The controversial issue of the European Court of Justice is actually raised far more prominently in these negotiating directives with regard to the rights of EU citizens, but it rears its inauspicious head here in the form of an enforcement mechanism for whatever schedule of payments the UK agrees to.

While this again reinforces the suspicion that the EU is aware that it does not have any viable enforcement mechanism available if the UK does not sign up to an agreement, it sets the scene for a nasty spat. The EU is desperate to keep a foot in the door for its overpowered and politicised Court, which has always been far too close to the European Commission for comfort.

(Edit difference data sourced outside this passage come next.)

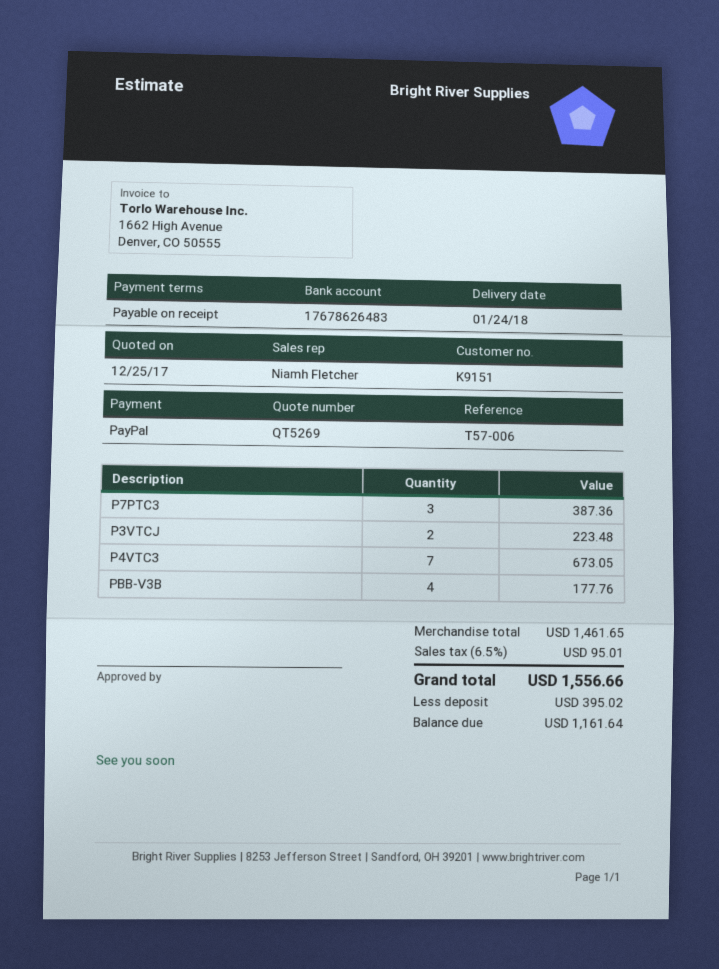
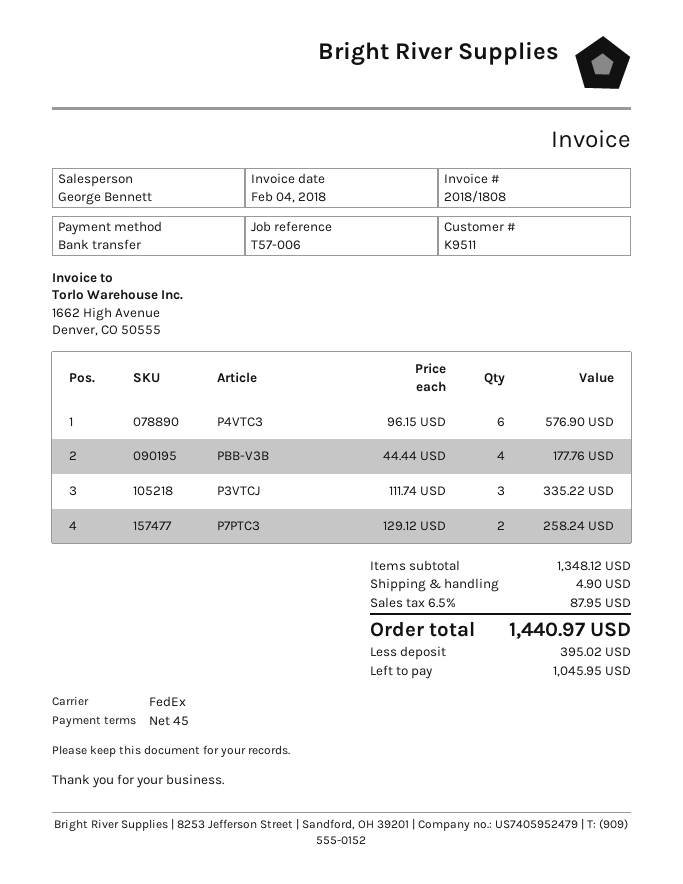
payment terms: on receipt -> 45 days
customer number: K9151 -> K9511
sales rep: Niamh Fletcher -> George Bennett
payment method: PayPal -> bank transfer
P7PTC3: 3 for 387.36 -> 2 for 258.24
P3VTCJ: 2 for 223.48 -> 3 for 335.22
P4VTC3: 7 for 673.05 -> 6 for 576.90
subtotal: 1461.65 -> 1348.12
shipping: none -> 4.90
tax: 6.5% = 95.01 -> 6.5% = 87.95
total: 1556.66 -> 1440.97
balance: 1161.64 -> 1045.95

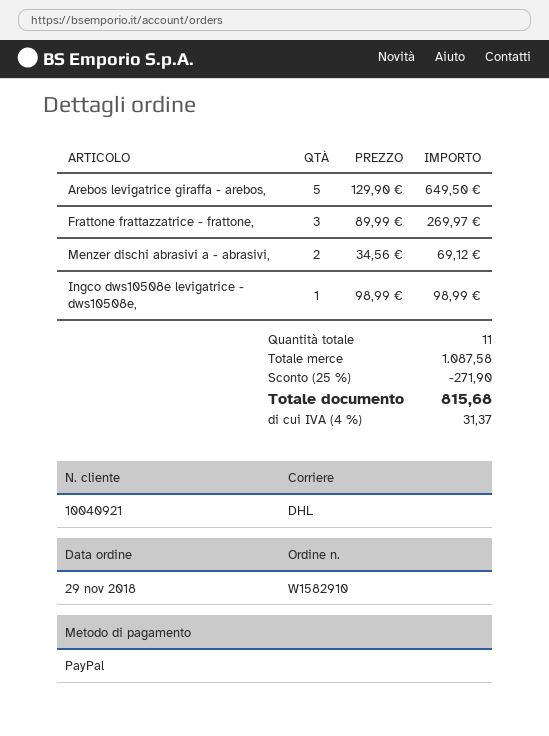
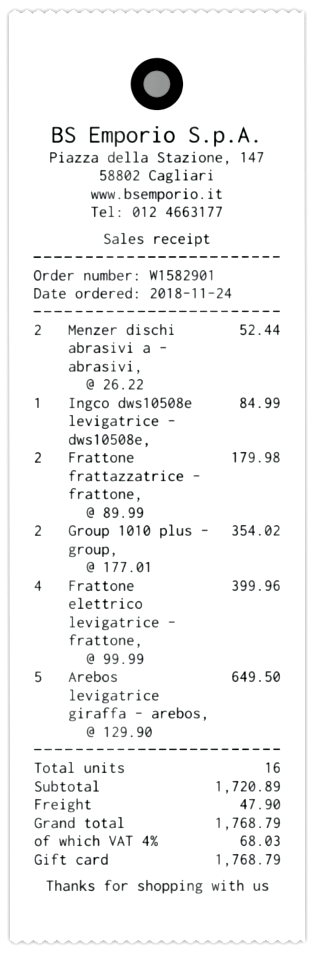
order number: W1582910 -> W1582901
order date: 2018-11-29 -> 2018-11-24
payment method: PayPal -> gift card
Frattone frattazzatrice - frattone,: 3 x 89.99 = 269.97 -> 2 x 89.99 = 179.98
Menzer dischi abrasivi a - abrasivi,: 2 x 34.56 = 69.12 -> 2 x 26.22 = 52.44
Ingco dws10508e levigatrice - dws10508e,: 1 x 98.99 = 98.99 -> 1 x 84.99 = 84.99
Group 1010 plus - group,: none -> 2 x 177.01 = 354.02
Frattone elettrico levigatrice - frattone,: none -> 4 x 99.99 = 399.96
total quantity: 11 -> 16
subtotal: 1087.58 -> 1720.89
discount: 25% = 271.90 -> none
shipping: none -> 47.90
tax: 4% = 31.37 -> 4% = 68.03
total: 815.68 -> 1768.79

For that very reason, the UK will be determined to avoid a situation where the ECJ continues to be able to flex its legal muscles in the UK for years to come after Brexit.

(e) Specific rules to address the issue of contingent liabilities assumed by the Union budget or specific institutions or bodies or funds (such as loans made by the European Investment Bank and the European Investment Fund).

Hidden in this final clause is another potential sting in the tail. Being tied into contingent liabilities of the EU’s financial institutions runs the risk of the UK again being forced to pay for eurozone bailouts in the future, as the EU gets around its ‘no bailout’ rule by the backdoor by using loans from the European Investment Bank to prop up tottering economies brought to the brink by the euro itself. The UK must tread extremely carefully here.

Overall, there is something of a platform on which the UK and the EU can build in the negotiations, but the details already throw up a number of highly contentious sticking points which will need to be addressed. The EU has understandably drafted the guidelines to give itself the maximum possible advantages in calculating the Brexit bill, but it will have to give significant ground on some of the details if it is to avoid scaring Britain off altogether – and avert a funding crisis which could have acute consequences for itself. Britain has every reason to stick to its guns and wait for the EU to blink first.